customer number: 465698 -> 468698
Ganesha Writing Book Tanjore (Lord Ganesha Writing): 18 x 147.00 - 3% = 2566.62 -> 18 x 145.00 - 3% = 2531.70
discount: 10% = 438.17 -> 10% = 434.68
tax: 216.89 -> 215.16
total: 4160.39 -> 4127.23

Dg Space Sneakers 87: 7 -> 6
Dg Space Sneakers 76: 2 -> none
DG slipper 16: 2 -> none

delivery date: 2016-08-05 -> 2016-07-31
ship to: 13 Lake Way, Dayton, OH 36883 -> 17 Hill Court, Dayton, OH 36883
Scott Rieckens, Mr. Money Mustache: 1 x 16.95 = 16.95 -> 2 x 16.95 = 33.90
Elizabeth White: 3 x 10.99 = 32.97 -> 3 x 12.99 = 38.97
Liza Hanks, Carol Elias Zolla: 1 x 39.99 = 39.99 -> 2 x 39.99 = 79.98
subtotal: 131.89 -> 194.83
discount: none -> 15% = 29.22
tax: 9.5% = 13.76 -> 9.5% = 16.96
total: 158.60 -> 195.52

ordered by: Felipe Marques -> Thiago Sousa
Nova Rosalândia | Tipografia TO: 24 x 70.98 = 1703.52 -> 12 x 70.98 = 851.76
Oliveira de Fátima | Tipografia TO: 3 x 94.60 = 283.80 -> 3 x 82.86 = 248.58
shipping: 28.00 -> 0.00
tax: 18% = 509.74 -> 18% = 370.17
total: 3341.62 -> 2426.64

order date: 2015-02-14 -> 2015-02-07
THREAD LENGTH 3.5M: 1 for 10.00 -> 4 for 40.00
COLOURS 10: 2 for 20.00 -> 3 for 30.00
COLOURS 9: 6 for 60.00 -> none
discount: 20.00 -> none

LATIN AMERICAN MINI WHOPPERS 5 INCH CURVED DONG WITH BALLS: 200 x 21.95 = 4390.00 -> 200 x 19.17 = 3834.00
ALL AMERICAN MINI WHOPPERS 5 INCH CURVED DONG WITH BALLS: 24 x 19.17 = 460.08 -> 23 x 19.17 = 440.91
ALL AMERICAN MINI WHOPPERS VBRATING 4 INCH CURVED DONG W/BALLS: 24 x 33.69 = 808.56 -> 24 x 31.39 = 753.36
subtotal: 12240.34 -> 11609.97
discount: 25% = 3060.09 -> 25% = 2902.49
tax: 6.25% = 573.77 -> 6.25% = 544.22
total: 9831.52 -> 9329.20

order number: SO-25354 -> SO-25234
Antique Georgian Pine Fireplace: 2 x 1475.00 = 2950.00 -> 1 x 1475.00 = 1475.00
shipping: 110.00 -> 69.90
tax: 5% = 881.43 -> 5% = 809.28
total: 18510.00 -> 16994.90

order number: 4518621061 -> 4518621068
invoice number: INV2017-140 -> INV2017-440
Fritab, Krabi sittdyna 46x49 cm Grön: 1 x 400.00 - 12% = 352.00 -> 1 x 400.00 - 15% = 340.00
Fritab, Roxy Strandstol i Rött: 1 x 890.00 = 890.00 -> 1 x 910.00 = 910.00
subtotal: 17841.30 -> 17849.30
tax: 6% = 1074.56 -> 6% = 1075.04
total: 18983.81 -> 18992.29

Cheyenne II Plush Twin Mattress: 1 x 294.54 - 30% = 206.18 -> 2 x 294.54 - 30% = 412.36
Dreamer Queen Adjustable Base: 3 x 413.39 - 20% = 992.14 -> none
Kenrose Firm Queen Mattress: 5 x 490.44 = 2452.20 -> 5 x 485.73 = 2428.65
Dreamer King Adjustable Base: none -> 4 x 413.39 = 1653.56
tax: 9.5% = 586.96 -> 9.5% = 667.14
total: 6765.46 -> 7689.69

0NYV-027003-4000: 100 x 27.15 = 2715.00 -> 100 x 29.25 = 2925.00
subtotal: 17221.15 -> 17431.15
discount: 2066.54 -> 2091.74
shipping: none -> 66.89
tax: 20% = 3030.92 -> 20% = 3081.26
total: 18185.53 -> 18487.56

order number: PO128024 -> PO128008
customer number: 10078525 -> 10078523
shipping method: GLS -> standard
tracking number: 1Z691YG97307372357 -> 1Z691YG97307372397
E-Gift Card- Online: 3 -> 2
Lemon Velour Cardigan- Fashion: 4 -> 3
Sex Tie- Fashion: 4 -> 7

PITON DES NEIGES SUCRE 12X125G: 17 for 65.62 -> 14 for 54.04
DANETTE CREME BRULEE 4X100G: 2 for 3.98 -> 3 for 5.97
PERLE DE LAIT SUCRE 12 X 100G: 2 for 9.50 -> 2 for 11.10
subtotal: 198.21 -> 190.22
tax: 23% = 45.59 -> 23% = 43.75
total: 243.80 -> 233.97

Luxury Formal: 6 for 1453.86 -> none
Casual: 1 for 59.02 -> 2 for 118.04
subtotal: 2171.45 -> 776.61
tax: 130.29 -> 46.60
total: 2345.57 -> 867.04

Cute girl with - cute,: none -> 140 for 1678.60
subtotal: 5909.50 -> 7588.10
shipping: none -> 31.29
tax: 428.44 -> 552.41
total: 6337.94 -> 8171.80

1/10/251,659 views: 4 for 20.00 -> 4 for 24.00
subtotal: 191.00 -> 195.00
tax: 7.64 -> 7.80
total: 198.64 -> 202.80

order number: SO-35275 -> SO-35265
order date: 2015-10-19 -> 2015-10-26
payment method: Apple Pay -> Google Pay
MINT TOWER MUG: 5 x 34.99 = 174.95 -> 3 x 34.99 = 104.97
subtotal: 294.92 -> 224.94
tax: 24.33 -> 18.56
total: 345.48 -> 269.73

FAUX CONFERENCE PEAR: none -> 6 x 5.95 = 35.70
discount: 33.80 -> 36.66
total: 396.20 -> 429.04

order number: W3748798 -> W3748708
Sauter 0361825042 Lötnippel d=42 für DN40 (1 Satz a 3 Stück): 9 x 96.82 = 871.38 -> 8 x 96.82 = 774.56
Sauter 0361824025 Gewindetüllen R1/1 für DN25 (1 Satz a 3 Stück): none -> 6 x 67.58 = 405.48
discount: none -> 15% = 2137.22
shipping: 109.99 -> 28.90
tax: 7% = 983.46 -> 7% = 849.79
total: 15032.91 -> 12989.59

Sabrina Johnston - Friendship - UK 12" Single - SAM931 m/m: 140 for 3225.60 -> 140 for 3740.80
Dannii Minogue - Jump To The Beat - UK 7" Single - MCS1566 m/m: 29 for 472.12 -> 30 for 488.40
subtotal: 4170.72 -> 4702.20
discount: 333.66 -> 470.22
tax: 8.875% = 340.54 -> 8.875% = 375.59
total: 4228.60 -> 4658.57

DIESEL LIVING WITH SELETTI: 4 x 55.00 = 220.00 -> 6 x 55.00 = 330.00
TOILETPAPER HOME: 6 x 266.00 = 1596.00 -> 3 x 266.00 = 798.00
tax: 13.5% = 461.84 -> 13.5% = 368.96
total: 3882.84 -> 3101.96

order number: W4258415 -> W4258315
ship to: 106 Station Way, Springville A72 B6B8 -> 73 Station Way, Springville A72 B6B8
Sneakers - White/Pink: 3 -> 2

* * * * * * *

• **Task to carry out**
In the listing above, find the line with "order number: PO128024 -> PO128008" and the line with "Casual: 1 for 59.02 -> 2 for 118.04"; output exactly those lines and all lines between them.

• **Solution for this exercise**
order number: PO128024 -> PO128008
customer number: 10078525 -> 10078523
shipping method: GLS -> standard
tracking number: 1Z691YG97307372357 -> 1Z691YG97307372397
E-Gift Card- Online: 3 -> 2
Lemon Velour Cardigan- Fashion: 4 -> 3
Sex Tie- Fashion: 4 -> 7

PITON DES NEIGES SUCRE 12X125G: 17 for 65.62 -> 14 for 54.04
DANETTE CREME BRULEE 4X100G: 2 for 3.98 -> 3 for 5.97
PERLE DE LAIT SUCRE 12 X 100G: 2 for 9.50 -> 2 for 11.10
subtotal: 198.21 -> 190.22
tax: 23% = 45.59 -> 23% = 43.75
total: 243.80 -> 233.97

Luxury Formal: 6 for 1453.86 -> none
Casual: 1 for 59.02 -> 2 for 118.04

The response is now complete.